Men are more likely than women to have opportunities to use drugs, but
men and women given an opportunity to use drugs for the first time are
equally likely to do so and to progress from initial use to addiction.
However, women and men appear to differ in their vulnerability to some
drugs. Both are equally likely to become addicted to or dependent on cocaine,
heroin, hallucinogens, tobacco, and inhalants. Women are more likely than
men to become addicted to or dependent on sedatives and drugs designed
to treat anxiety or sleeplessness, and less likely than men to abuse alcohol
and marijuana. There are also differences between men and women who seek
treatment for drug abuse. Women in treatment programs are less likely
than men to have graduated from high school and to be employed and are
more likely than men to have other health problems, to have sought previous
drug treatment, to have attempted suicide, and to have suffered sexual
abuse or other physical abuse.
Are There Gender Differences In the Biological Effects of Drugs?
Animal research and human studies have revealed that males and females
may differ in their biological responses to drugs. In studies of animals
given the opportunity to self-administer intravenous doses of cocaine
or heroin, females began self-administration sooner than males and administered
larger amounts of the drugs. Women may be more sensitive than men to the
cardiovascular effects of cocaine. In human studies, women and men given
equal doses of cocaine experienced the same cardiovascular response despite
the fact that blood concentrations of cocaine did not rise as high in
women as in men. In studies involving long-term cocaine users, women and
men showed similar impairment in tests of concentration, memory, and academic
achievement following sustained abstinence, even though women in the study
had substantially greater exposure to cocaine. Women cocaine users also
were less likely than men to exhibit abnormalities of blood flow in the
brain's frontal lobes. These findings suggest a sex-related mechanism
that may protect women from some of the damage cocaine inflicts on the
brain.
Does Gender Play a Role in Nicotine Addiction?

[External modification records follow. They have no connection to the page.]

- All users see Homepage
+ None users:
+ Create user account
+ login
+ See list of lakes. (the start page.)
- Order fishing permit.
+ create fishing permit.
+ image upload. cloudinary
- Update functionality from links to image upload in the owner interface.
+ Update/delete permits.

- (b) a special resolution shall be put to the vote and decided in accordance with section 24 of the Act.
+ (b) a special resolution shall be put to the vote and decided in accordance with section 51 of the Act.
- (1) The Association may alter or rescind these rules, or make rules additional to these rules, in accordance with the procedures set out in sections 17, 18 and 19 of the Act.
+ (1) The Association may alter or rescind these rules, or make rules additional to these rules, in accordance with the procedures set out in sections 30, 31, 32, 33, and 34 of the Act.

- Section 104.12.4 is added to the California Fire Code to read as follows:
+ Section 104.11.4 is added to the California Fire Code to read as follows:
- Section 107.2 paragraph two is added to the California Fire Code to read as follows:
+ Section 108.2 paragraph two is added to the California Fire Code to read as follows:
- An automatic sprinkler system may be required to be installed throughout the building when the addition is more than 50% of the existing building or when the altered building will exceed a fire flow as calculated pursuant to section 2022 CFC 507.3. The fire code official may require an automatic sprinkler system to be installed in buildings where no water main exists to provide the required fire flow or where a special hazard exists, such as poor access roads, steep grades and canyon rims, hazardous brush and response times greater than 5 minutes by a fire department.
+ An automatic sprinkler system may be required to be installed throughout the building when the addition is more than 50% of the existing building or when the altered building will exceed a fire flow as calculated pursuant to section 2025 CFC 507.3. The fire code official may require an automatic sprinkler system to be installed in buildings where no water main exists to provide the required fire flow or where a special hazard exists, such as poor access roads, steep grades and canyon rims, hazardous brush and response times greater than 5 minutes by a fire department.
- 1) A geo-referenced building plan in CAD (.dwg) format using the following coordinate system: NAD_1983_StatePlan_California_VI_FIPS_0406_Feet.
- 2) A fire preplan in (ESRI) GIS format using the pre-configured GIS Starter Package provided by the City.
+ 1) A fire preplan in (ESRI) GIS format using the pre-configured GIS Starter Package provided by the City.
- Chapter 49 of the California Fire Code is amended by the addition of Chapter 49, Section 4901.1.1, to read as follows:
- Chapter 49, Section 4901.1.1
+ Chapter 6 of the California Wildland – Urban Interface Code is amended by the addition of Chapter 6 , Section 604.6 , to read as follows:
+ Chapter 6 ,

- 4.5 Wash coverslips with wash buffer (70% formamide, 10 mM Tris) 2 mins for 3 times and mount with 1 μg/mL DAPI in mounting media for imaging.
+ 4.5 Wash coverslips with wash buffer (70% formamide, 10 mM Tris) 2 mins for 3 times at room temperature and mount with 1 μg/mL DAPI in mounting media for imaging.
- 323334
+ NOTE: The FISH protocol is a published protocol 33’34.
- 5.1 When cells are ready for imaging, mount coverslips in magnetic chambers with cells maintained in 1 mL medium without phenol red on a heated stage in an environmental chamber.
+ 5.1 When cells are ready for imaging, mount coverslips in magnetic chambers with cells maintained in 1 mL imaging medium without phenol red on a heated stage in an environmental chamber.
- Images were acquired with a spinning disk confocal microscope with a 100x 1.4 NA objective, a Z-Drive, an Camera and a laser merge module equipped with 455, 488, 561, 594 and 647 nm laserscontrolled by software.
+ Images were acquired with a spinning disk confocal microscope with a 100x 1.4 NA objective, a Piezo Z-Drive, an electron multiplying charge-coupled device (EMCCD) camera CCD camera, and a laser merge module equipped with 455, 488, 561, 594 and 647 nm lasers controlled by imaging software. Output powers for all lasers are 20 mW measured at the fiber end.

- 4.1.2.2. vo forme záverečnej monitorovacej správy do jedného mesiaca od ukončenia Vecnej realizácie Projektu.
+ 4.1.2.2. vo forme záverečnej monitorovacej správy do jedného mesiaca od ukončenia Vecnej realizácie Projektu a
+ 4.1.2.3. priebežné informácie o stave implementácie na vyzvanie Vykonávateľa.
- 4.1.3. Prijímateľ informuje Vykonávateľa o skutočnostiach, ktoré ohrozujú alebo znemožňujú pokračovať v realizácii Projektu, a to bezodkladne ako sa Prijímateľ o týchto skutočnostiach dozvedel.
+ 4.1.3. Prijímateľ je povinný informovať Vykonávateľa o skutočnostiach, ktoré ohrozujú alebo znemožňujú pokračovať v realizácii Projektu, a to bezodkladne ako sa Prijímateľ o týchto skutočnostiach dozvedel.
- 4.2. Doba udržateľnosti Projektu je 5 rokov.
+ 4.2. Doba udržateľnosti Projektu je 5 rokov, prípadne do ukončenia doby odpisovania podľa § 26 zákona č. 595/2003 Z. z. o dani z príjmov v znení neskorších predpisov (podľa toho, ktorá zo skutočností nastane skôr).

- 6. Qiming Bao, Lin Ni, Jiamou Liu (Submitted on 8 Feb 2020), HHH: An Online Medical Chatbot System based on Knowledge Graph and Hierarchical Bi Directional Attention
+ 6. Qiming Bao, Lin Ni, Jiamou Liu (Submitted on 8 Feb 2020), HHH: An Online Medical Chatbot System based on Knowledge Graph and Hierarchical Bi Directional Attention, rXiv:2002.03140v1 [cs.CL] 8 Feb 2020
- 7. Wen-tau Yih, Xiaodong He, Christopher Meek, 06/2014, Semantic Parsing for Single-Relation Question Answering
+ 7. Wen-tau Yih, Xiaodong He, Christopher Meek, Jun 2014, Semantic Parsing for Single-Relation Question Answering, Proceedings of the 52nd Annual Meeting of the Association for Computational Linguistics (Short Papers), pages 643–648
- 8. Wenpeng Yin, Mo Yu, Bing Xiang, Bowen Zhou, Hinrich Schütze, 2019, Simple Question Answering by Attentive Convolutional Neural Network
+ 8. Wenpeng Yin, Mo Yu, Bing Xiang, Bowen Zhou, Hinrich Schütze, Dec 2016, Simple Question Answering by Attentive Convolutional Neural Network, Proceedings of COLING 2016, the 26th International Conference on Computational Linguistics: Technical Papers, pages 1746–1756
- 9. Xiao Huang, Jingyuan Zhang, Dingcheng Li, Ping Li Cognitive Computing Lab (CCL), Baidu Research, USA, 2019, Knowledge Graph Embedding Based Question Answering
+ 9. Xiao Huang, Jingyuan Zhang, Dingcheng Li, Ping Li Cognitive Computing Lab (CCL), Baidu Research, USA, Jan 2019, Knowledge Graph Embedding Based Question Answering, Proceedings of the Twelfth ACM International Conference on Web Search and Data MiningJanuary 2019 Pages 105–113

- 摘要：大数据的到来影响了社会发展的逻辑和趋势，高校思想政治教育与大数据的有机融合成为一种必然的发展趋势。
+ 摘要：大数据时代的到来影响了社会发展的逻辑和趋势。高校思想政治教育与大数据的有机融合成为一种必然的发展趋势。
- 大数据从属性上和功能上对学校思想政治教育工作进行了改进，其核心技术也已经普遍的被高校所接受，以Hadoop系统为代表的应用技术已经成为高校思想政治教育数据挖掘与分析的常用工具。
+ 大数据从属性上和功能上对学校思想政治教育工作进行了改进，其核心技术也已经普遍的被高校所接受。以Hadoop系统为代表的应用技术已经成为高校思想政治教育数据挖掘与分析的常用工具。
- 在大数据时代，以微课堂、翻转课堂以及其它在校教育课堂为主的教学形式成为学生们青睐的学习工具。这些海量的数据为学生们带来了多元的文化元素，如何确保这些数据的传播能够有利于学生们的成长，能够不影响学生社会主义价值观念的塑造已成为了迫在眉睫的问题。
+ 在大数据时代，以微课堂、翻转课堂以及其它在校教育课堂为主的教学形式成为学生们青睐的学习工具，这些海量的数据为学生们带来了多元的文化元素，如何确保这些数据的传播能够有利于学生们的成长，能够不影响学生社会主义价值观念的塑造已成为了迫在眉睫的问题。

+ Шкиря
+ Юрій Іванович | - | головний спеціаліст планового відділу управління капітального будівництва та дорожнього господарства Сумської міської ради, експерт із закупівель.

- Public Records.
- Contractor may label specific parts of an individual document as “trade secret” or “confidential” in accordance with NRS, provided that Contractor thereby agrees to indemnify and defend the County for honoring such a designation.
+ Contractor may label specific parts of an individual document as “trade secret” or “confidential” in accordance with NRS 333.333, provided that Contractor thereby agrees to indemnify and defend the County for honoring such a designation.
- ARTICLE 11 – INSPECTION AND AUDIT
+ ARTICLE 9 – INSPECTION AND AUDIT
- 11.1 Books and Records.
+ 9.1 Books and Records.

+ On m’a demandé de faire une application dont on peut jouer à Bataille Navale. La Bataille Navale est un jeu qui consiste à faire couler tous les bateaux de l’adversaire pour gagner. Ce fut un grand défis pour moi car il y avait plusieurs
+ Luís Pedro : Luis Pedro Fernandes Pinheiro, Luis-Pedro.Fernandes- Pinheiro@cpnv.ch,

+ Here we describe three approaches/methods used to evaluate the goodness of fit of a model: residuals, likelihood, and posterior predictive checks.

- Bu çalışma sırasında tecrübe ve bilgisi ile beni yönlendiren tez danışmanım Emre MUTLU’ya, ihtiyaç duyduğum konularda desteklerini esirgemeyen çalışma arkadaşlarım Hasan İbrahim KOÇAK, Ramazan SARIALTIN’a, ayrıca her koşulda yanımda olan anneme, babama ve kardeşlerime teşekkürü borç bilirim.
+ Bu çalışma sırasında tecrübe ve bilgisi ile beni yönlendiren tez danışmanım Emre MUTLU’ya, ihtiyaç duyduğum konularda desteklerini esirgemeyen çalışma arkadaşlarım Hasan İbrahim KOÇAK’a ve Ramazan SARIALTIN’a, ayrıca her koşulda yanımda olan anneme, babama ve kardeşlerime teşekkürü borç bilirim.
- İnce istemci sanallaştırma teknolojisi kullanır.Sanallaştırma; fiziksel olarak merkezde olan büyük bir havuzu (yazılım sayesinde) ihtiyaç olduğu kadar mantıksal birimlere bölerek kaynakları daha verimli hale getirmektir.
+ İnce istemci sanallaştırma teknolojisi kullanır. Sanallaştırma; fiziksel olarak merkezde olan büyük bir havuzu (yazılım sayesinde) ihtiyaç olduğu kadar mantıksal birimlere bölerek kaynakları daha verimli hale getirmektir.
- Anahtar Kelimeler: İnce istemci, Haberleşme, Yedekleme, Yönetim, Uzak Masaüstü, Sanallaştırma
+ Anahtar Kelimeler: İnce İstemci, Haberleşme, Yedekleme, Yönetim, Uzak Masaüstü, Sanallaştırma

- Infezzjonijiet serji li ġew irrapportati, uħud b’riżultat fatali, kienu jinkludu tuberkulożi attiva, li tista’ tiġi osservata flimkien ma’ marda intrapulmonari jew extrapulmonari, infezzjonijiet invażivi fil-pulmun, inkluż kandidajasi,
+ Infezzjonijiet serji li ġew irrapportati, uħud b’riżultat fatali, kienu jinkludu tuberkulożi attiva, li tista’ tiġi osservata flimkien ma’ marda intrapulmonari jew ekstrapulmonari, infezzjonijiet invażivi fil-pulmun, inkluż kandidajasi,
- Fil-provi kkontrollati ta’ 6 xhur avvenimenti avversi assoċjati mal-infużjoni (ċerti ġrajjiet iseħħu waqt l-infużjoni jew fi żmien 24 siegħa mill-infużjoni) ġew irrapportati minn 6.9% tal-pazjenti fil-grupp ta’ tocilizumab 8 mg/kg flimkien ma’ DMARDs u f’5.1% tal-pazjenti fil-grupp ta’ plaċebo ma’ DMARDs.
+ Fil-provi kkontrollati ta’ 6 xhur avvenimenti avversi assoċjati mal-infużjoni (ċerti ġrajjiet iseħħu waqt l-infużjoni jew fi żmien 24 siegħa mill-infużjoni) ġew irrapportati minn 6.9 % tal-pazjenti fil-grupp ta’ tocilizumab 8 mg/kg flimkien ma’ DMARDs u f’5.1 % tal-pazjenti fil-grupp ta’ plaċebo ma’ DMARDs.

Women and men are equally likely to become addicted to nicotine, yet women
typically smoke cigarettes with lower nicotine content than those smoked
by men, smoke fewer cigarettes per day, and inhale less deeply than men.
Overall, however, women are less successful than men in quitting smoking
and have higher relapse rates after they do quit. Treatment involving
nicotine replacement therapy-nicotine gum or patch-works better for men
than for women.
What Are Women's Risks for HIV/AIDS?
Research suggests that there are sex-related differences in some fundamental
aspects of the HIV/AIDS disease process. For example, an HIV-infected
woman with half the amount of virus circulating in the bloodstream as
an infected man will progress to a diagnosis of AIDS in about the same
time. And, according to the Centers for Disease Control and Prevention,
among cases that progress to a diagnosis of AIDS, drug abuse accounts
for a greater percentage of cases among women than among men. Nearly half
(47 percent) of all women diagnosed with AIDS are injecting drug users
(IDUs), whereas among men, IDUs account for 32 percent of AIDS cases.
An additional 19 percent of women, compared with 2 percent of men, with
AIDS report having sex with users who inject drugs. In all, drug abuse
is nearly twice as likely to be directly or indirectly associated with
AIDS in women (66 percent) as in men (34 percent).